Comme je l'évoquais dans mon propos liminaire, nous devons bien mesurer l'accélération phénoménale à laquelle nous avons été confrontés depuis à peine dix ans. En l'espace de quelques années, la décennie 2010 a été marquée par le franchissement de certaines étapes vertigineuses en matière de numérique et de technologies. Ce rythme effréné va-t-il se poursuivre à horizon de cinq ou dix ans ? De la réponse à cette question dépendront un certain nombre de paramètres.
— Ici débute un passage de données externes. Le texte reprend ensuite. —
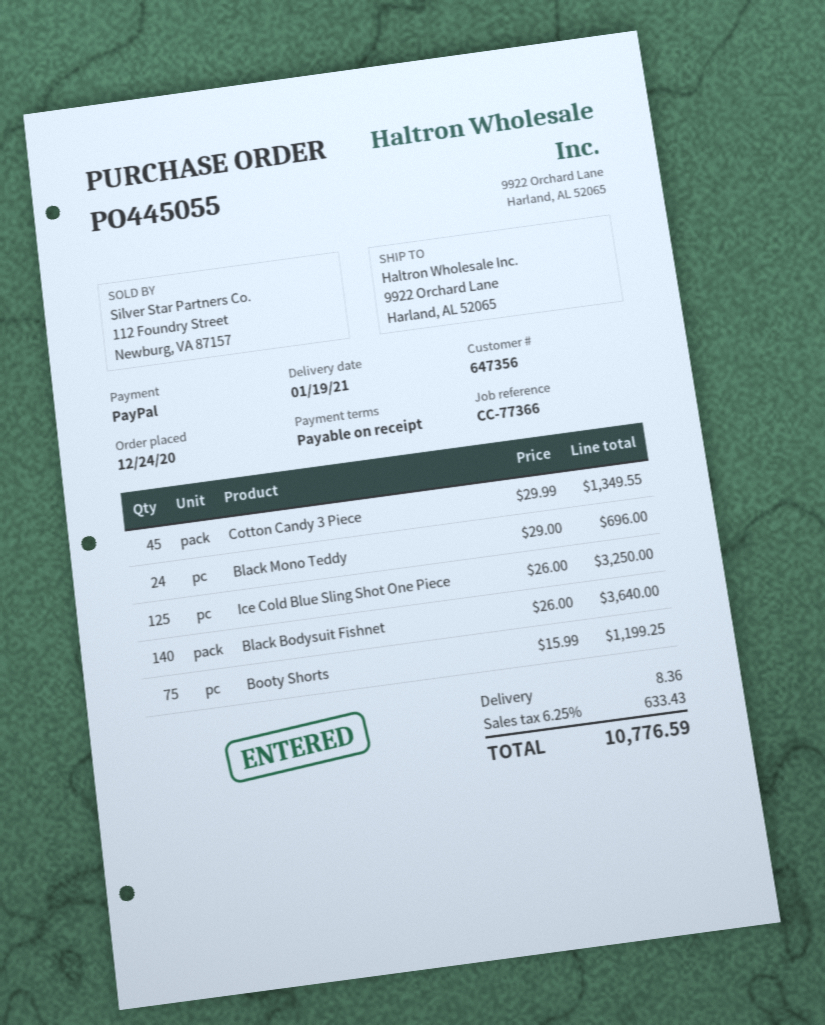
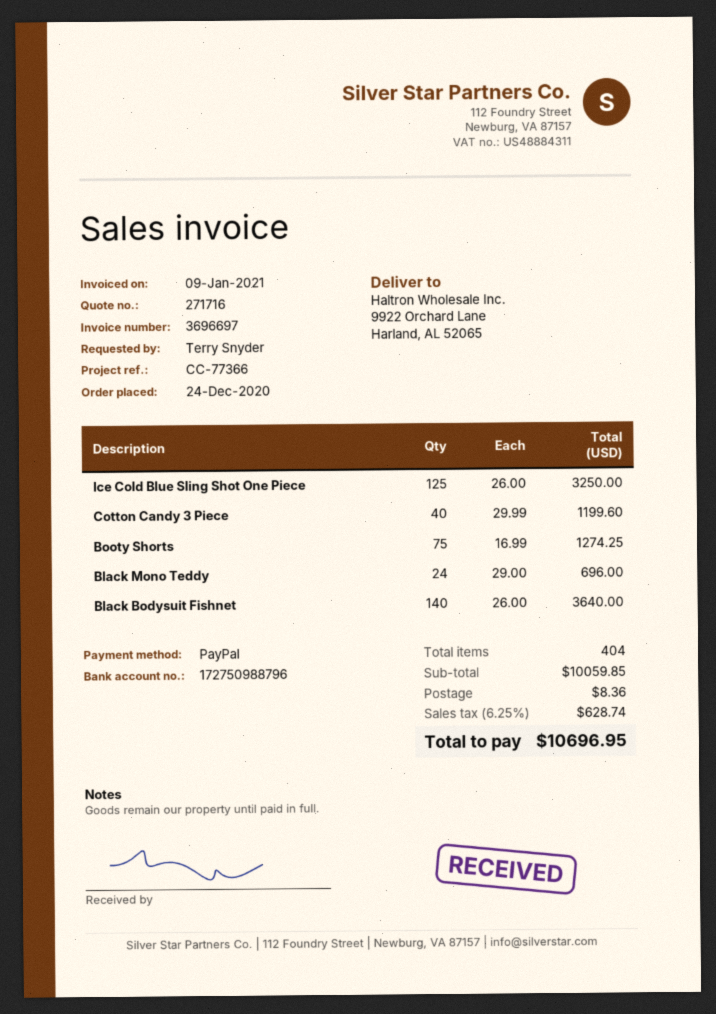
Cotton Candy 3 Piece: 45 x 29.99 = 1349.55 -> 40 x 29.99 = 1199.60
Booty Shorts: 75 x 15.99 = 1199.25 -> 75 x 16.99 = 1274.25
tax: 6.25% = 633.43 -> 6.25% = 628.74
total: 10776.59 -> 10696.95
Je pense d'abord à un paramètre souvent négligé, qui a pu être rappelé par les patrons de Google ou Microsoft, à savoir nos capacités d'adaptation à nous, citoyens du monde entier, à la magnitude et à la vélocité de ce changement technologique numérique. Il ne s'agit pas de paroles en l'air, mais d'un sujet extrêmement concret. En Europe, et surtout aux États-Unis, où les fractures au sein de la société sont plus nettes et plus mesurables, une partie des insatisfactions prend forme dans les conséquences des changements technologiques. Les principaux thèmes des campagnes présidentielles américaines de 2016 et de 2020 – migrations, travail, rapport à la mondialisation, etc. – étaient très étroitement liés aux conséquences de la numérisation des sociétés, de l'évolution des modes de travail et de tous ces bouleversements technologiques à l'œuvre dans nos sociétés globalisées.
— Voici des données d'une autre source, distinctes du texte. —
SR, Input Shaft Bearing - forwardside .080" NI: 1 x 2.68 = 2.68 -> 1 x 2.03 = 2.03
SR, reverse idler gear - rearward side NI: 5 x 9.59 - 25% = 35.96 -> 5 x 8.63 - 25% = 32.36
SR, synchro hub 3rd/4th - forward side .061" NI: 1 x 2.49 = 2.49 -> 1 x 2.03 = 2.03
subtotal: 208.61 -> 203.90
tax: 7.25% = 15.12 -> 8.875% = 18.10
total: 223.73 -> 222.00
Bien que nous ayons tendance à occulter ce paramètre socio-économique, nous devrons le suivre de manière très stratégique et très politique dans les cinq à dix années à venir, sachant que ces changements technologiques suivent un rythme très véloce, qui plus est avec une extension du champ numérique. Je mentionnais précédemment l'ampleur prise par les questions et les enjeux de l'intelligence artificielle, des réseaux 5G déployés à grande échelle, qui impliqueront des enjeux de libertés fondamentales à l'ère numérique, des enjeux de surveillance – que nous avons malheureusement pu mesurer depuis la crise sanitaire – et des enjeux stratégiques, au sens où les grands acteurs de cette planète technologique n'auront aucune pudeur à s'affranchir des règles de bon comportement et défendront leur propre pré carré et leur propre stratégie. Je ne le dis pas pour m'inscrire dans une posture pseudo-réaliste, mais pour tenter de dessiner une lecture qui se distancie d'une certaine forme d'ingénuité par rapport à ces enjeux. Nous sommes bien dans une logique de rapports assez bruts, et tous les phénomènes que nous pouvons observer depuis quelques années seront nécessairement amplifiés dans les années à venir. Il s'agit donc d'acquérir une compréhension extrêmement fine de ces enjeux, en particulier – c'est l'objet de votre commission et de vos travaux – de ces enjeux de souveraineté extrêmement puissants.